**Work instructions**
Search for the word "directory" in the entries. Each line that holds it should be copied.

Extracted entries START

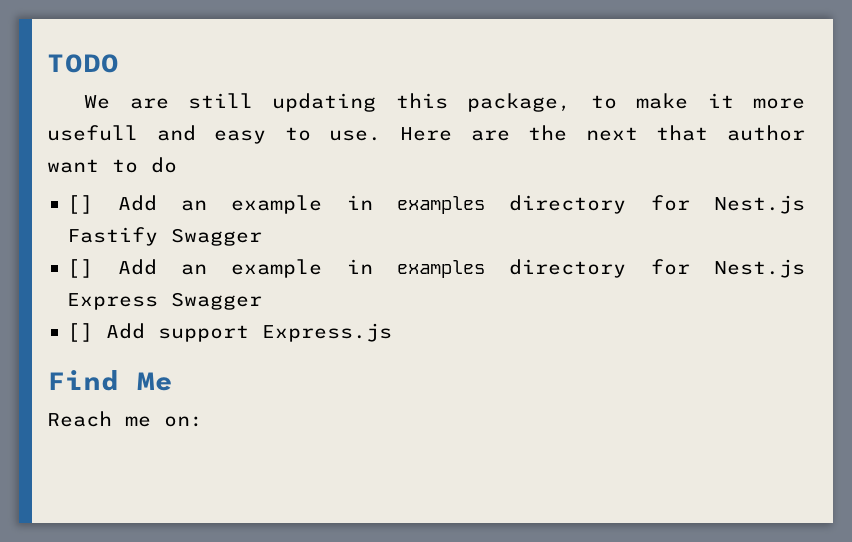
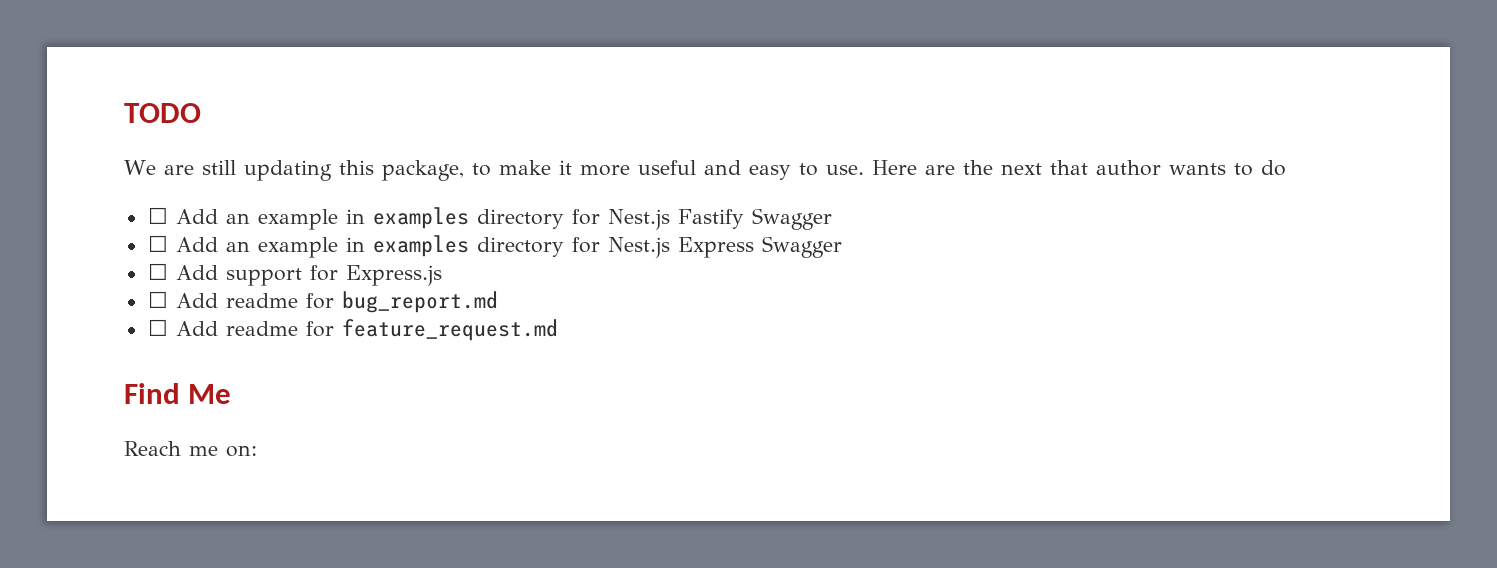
- We are still updating this package, to make it more usefull and easy to use.
+ We are still updating this package, to make it more useful and easy to use.
- Here are the next that author want to do
+ Here are the next that author wants to do
- [] Add an example in examples directory for Nest.js Fastify Swagger
+ ☐ Add an example in examples directory for Nest.js Fastify Swagger
- [] Add an example in examples directory for Nest.js Express Swagger
+ ☐ Add an example in examples directory for Nest.js Express Swagger
- [] Add support Express.js
+ ☐ Add support for Express.js
+ ☐ Add readme for bug_report.md
+ ☐ Add readme for feature_request.md

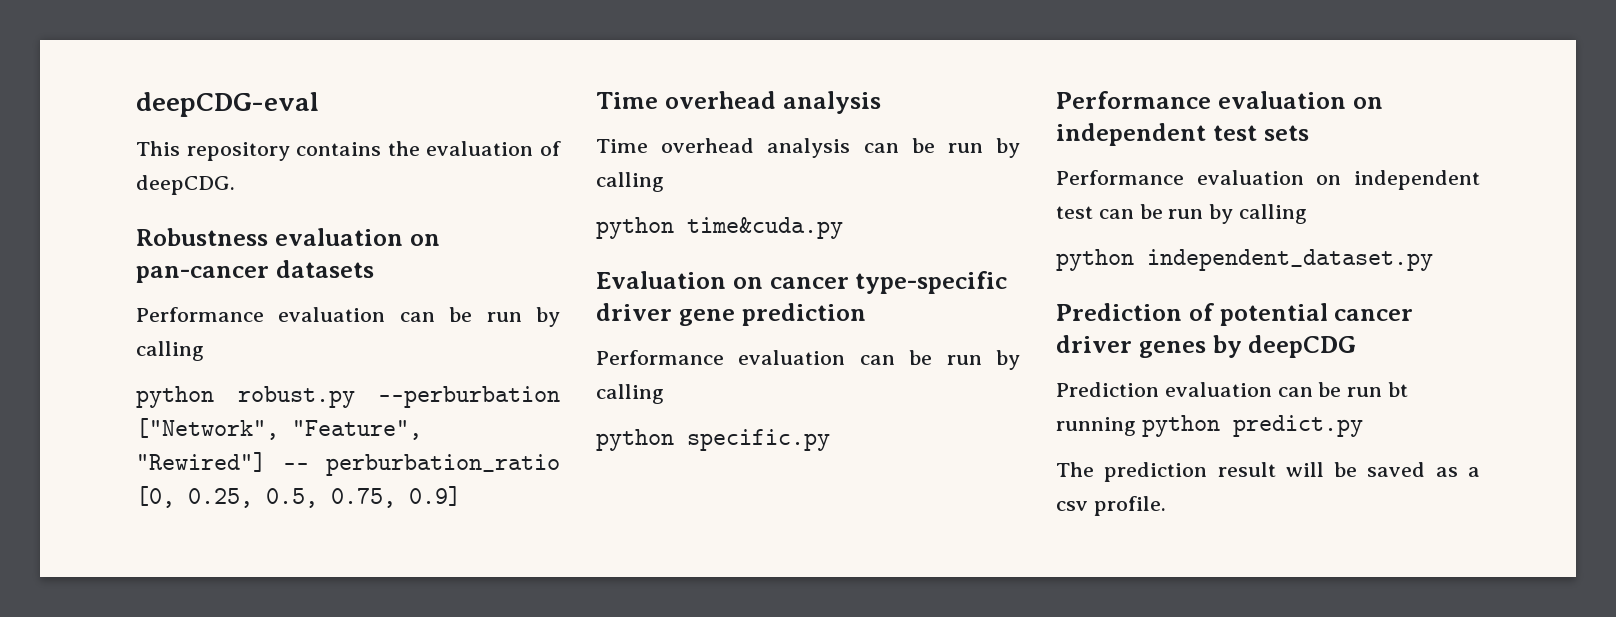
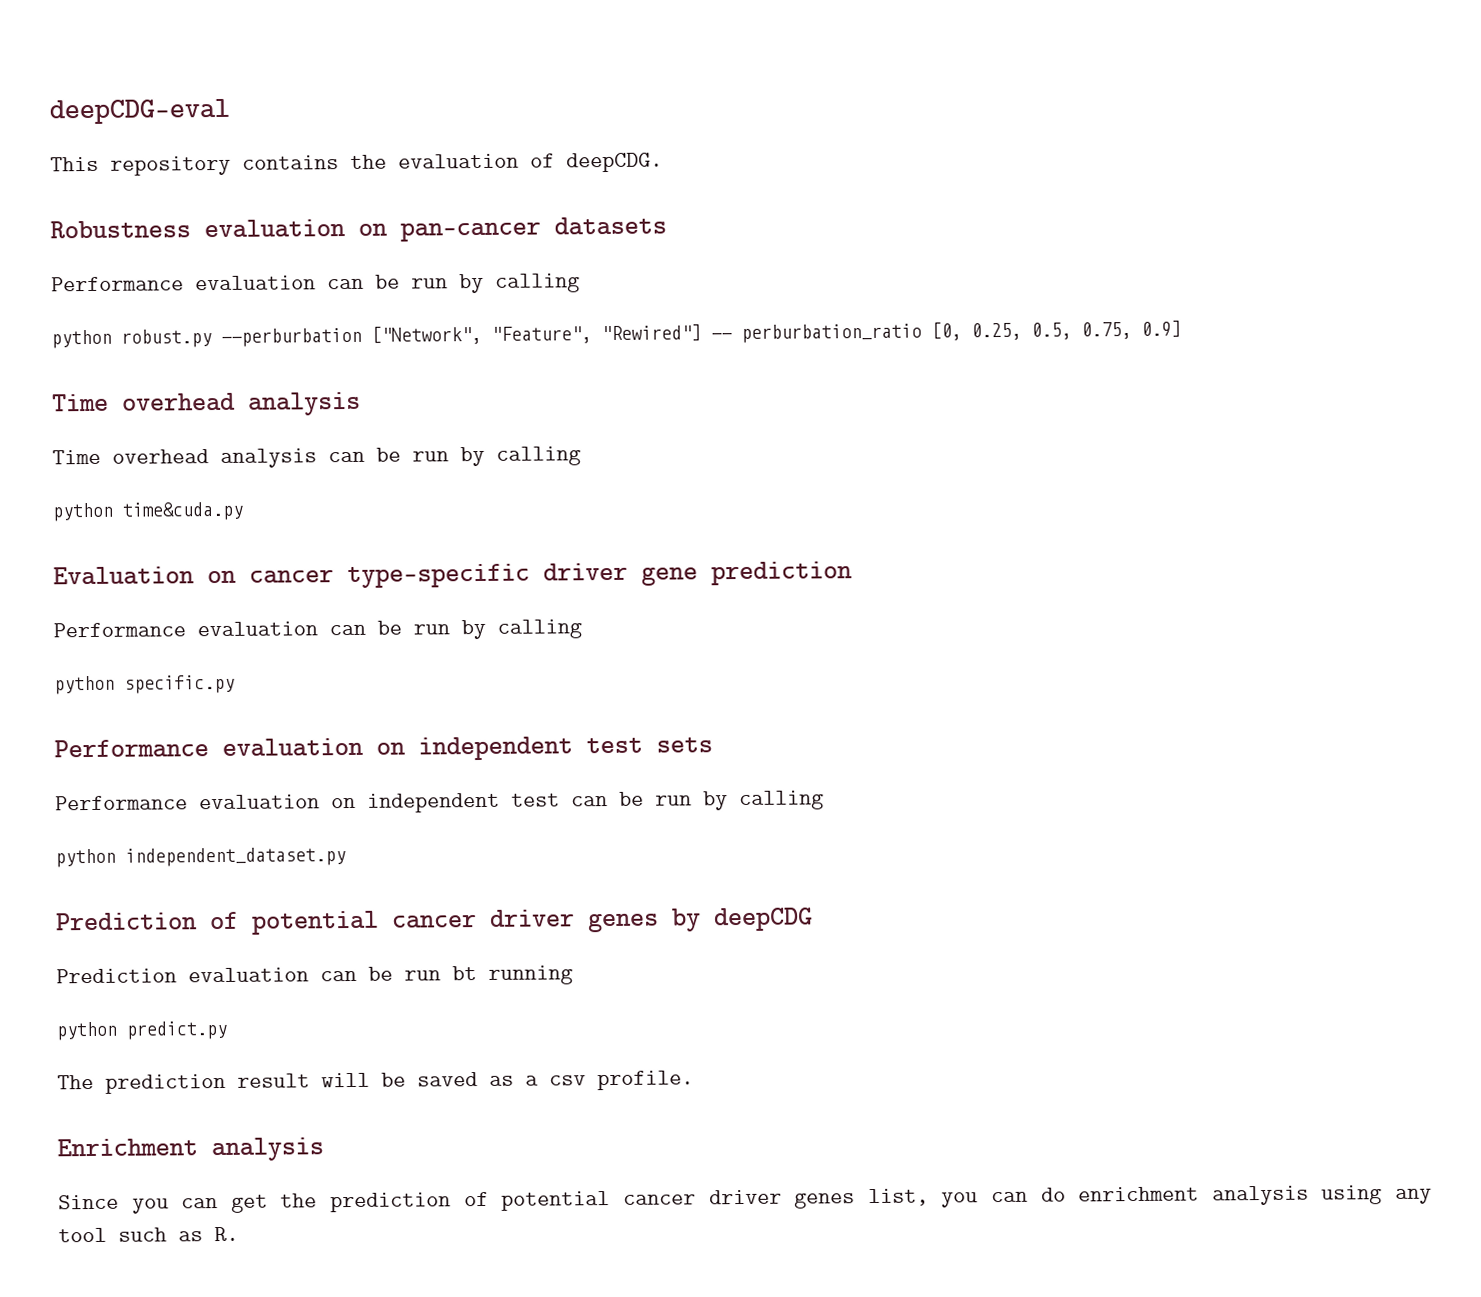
- Prediction evaluation can be run bt running python predict.py
+ Prediction evaluation can be run bt running
+ python predict.py
+ Enrichment analysis
+ Since you can get the prediction of potential cancer driver genes list, you can do enrichment analysis using any tool such as R.

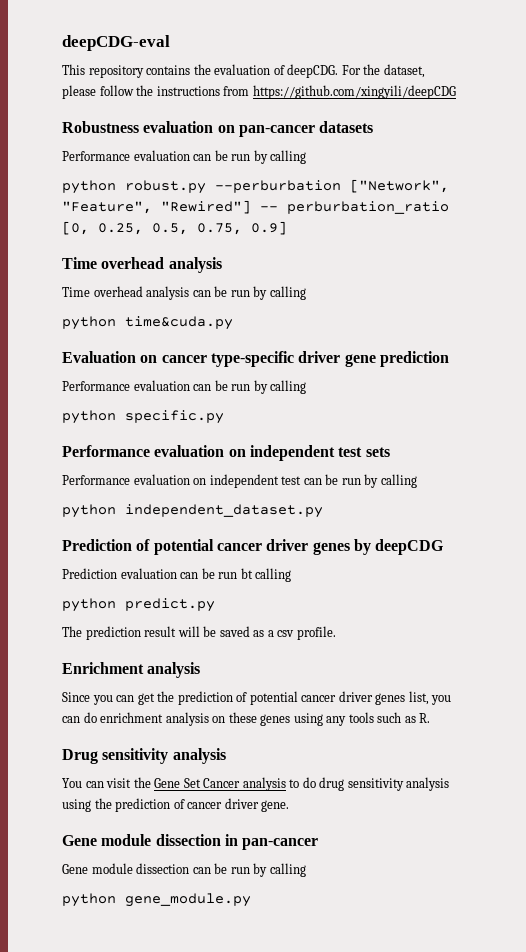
+ For the dataset, please follow the instructions from https://github.com/xingyili/deepCDG
- Prediction evaluation can be run bt running
+ Prediction evaluation can be run bt calling
- Since you can get the prediction of potential cancer driver genes list, you can do enrichment analysis using any tool such as R.
+ Since you can get the prediction of potential cancer driver genes list, you can do enrichment analysis on these genes using any tools such as R.
+ Drug sensitivity analysis
+ You can visit the Gene Set Cancer analysis to do drug sensitivity analysis using the prediction of cancer driver gene.
+ Gene module dissection in pan-cancer
+ Gene module dissection can be run by calling
+ python gene_module.py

Extracted entries END

**Task result**
- [] Add an example in examples directory for Nest.js Fastify Swagger
+ ☐ Add an example in examples directory for Nest.js Fastify Swagger
- [] Add an example in examples directory for Nest.js Express Swagger
+ ☐ Add an example in examples directory for Nest.js Express Swagger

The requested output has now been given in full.